#### WHAT THE TASK ASKS:
Where in the listing does the string "margin" appear? Copy every line that holds it.

'''

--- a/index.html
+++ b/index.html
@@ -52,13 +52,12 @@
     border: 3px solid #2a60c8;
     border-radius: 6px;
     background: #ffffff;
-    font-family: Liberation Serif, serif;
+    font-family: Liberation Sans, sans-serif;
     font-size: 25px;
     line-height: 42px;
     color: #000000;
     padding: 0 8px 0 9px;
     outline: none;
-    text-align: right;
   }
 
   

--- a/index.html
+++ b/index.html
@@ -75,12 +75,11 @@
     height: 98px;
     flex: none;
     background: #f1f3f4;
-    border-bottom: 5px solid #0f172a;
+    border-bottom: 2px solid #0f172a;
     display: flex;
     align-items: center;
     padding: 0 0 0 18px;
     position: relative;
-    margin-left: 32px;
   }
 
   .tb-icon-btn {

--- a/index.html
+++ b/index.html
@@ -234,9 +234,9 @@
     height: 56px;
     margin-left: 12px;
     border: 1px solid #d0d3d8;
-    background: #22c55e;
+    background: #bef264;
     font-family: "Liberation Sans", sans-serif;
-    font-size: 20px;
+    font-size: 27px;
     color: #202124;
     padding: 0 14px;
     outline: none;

'''
'''

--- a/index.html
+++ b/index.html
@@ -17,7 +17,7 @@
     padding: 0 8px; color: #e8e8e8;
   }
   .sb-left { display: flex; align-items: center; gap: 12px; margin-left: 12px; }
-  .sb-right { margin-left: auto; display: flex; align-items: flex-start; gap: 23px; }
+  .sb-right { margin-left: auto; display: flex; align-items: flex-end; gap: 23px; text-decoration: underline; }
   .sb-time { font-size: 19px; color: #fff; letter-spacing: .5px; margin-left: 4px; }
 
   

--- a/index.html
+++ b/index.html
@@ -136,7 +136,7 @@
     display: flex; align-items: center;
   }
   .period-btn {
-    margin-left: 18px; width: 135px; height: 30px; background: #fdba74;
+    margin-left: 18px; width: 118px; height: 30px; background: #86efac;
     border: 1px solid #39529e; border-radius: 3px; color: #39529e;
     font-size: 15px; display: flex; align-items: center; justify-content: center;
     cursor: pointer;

'''

#### ANSWER SECTION:
-    margin-left: 32px;
     margin-left: 12px;
   .sb-left { display: flex; align-items: center; gap: 12px; margin-left: 12px; }
-  .sb-right { margin-left: auto; display: flex; align-items: flex-start; gap: 23px; }
+  .sb-right { margin-left: auto; display: flex; align-items: flex-end; gap: 23px; text-decoration: underline; }
   .sb-time { font-size: 19px; color: #fff; letter-spacing: .5px; margin-left: 4px; }
-    margin-left: 18px; width: 135px; height: 30px; background: #fdba74;
+    margin-left: 18px; width: 118px; height: 30px; background: #86efac;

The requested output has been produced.